Task objective: The range runs from the line containing "storico di Cefalù" to the last line of the entries. Restate those lines word for word, without the pictures.

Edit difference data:

#####

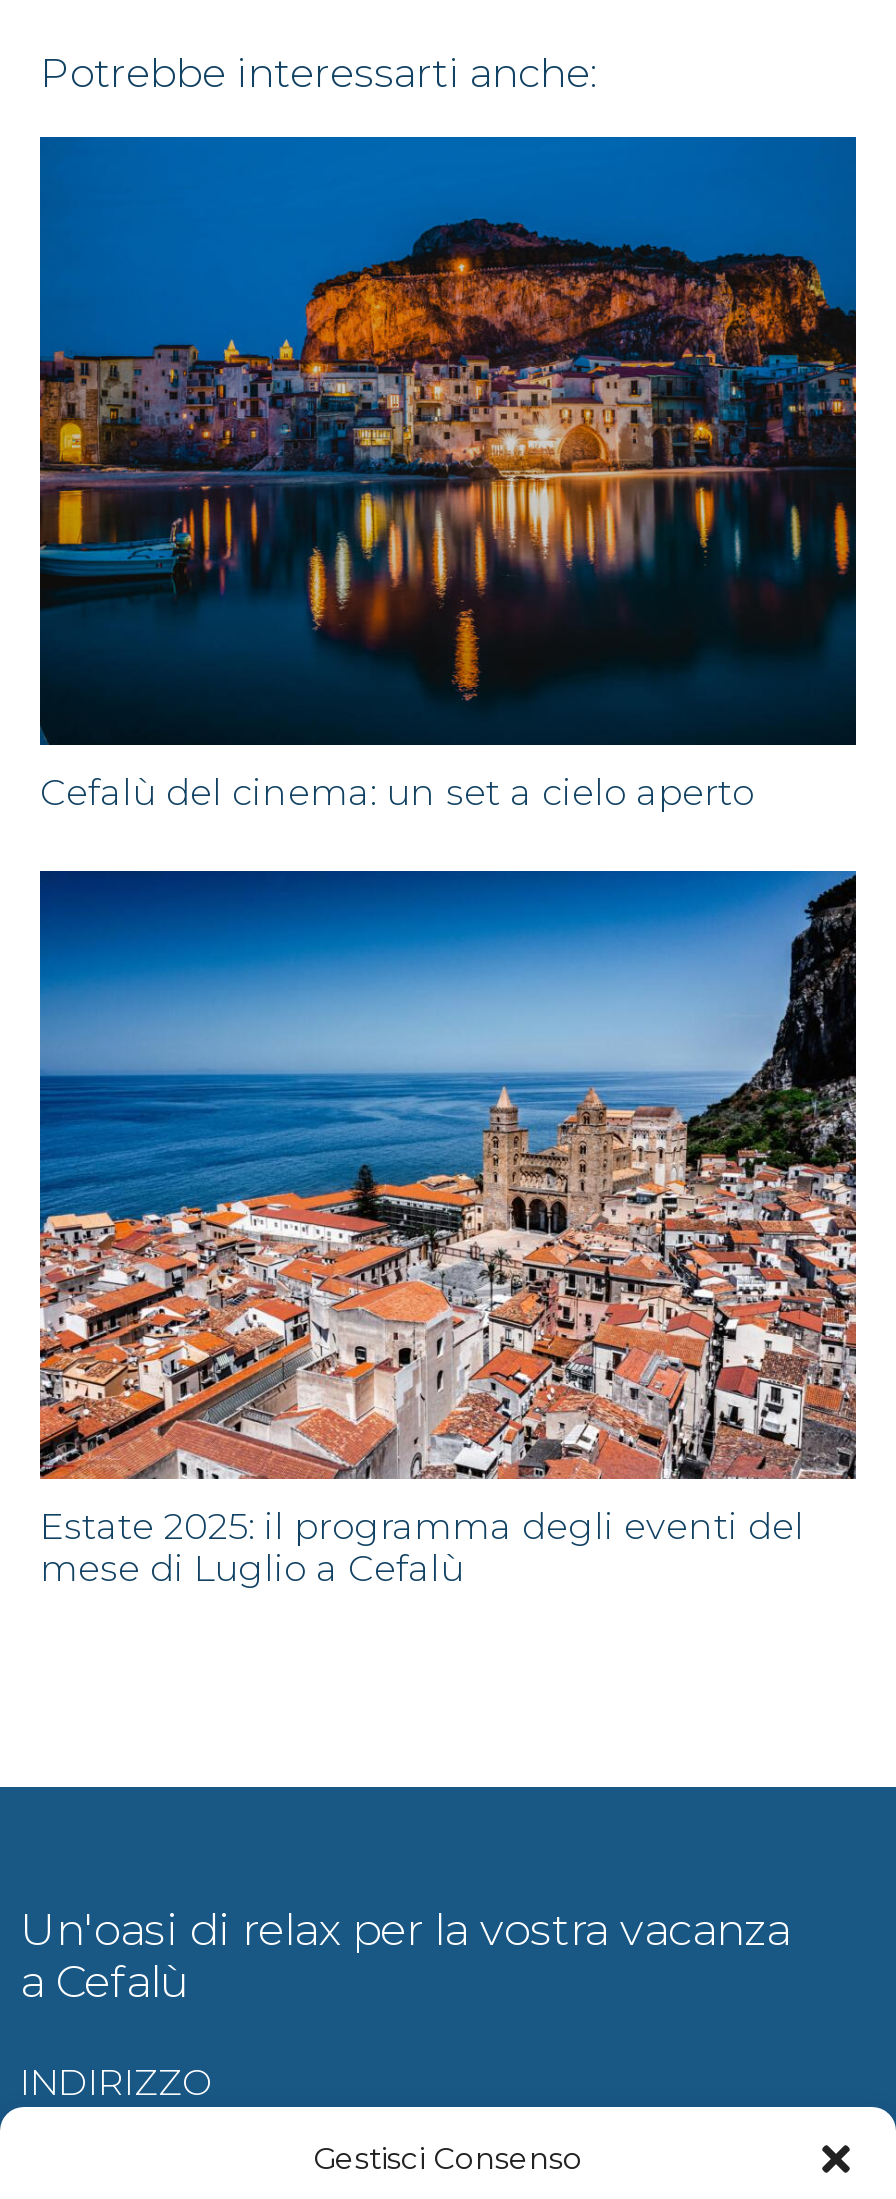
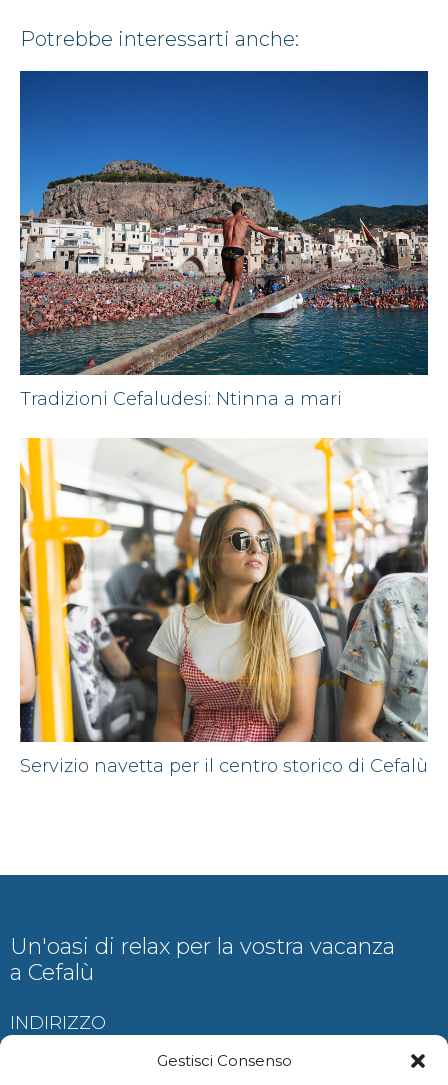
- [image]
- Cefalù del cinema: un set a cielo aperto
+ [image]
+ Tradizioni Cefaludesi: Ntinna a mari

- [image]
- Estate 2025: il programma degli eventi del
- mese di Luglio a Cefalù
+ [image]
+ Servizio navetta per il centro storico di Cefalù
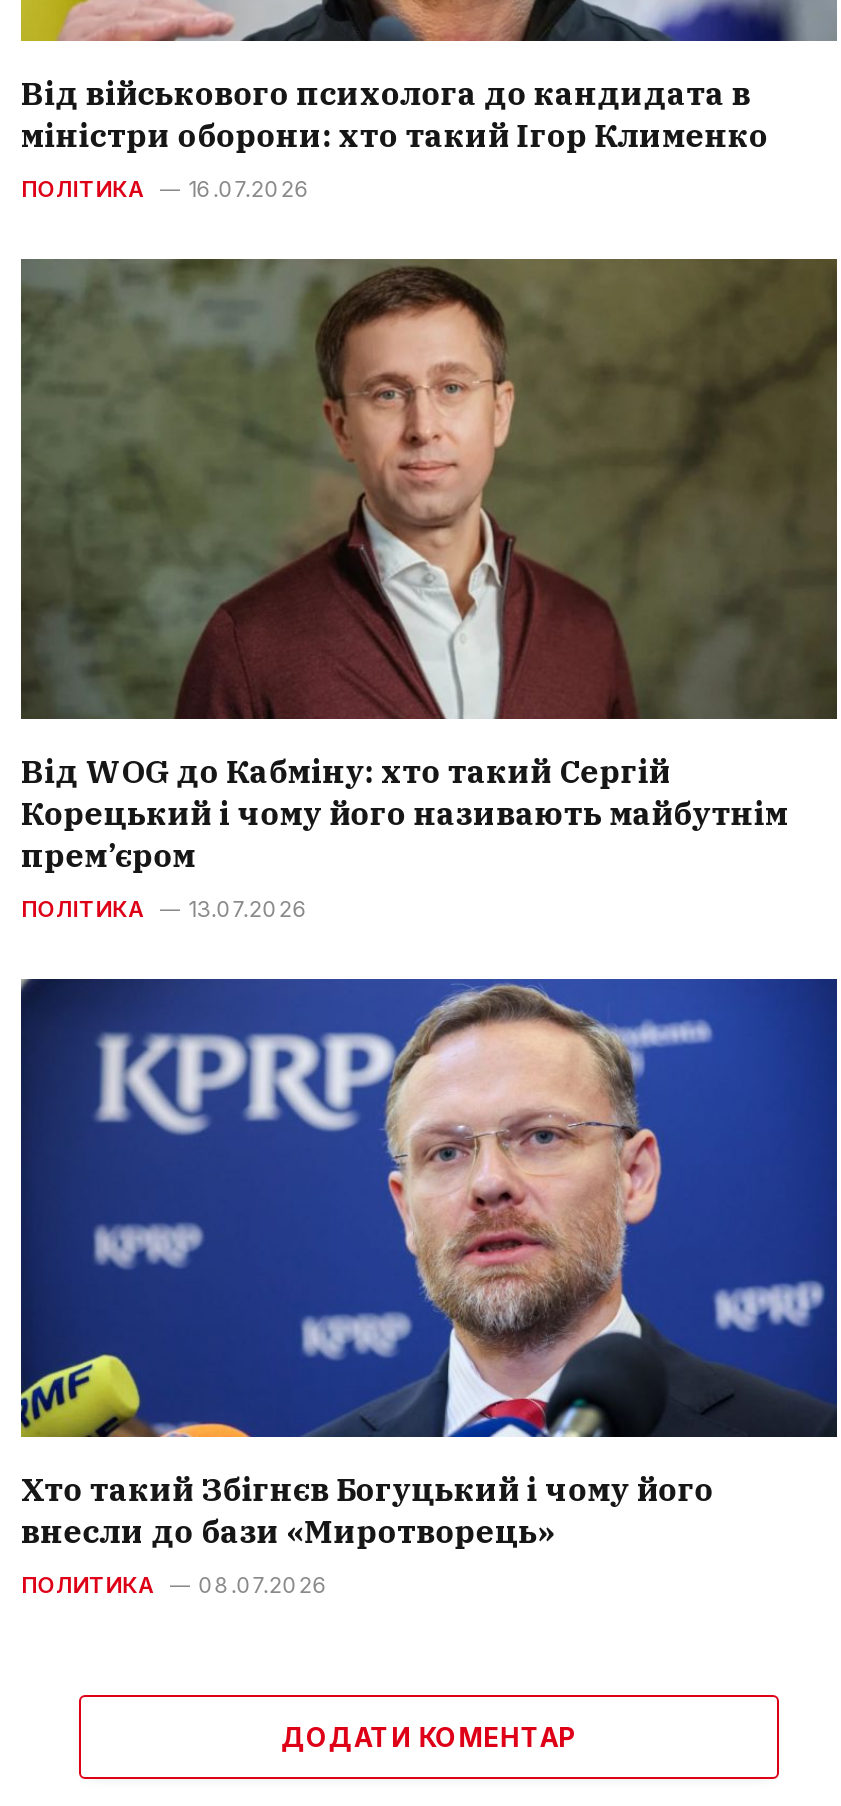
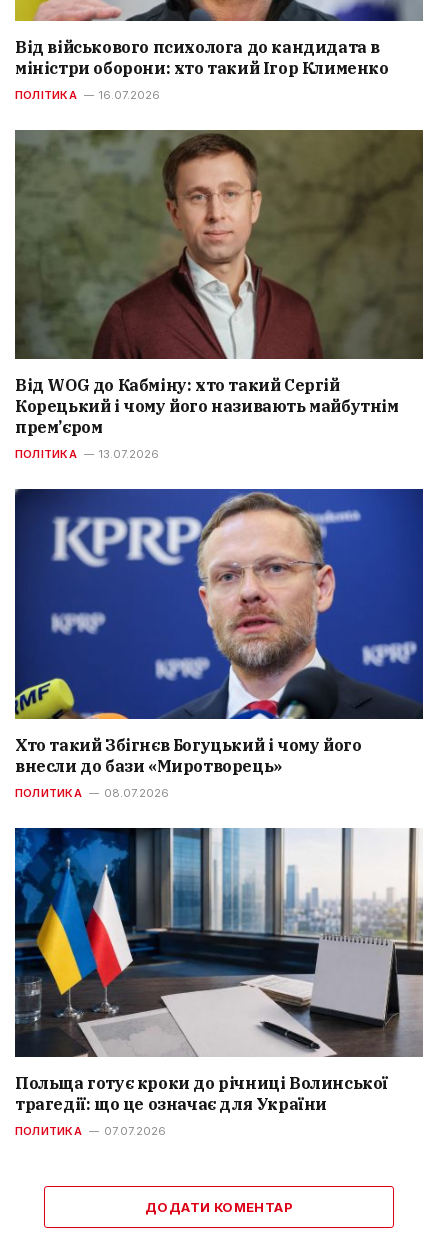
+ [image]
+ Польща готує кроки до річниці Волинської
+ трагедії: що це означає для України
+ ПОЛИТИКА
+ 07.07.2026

#####

Solved problem:
+ Servizio navetta per il centro storico di Cefalù
+ [image]
+ Польща готує кроки до річниці Волинської
+ трагедії: що це означає для України
+ ПОЛИТИКА
+ 07.07.2026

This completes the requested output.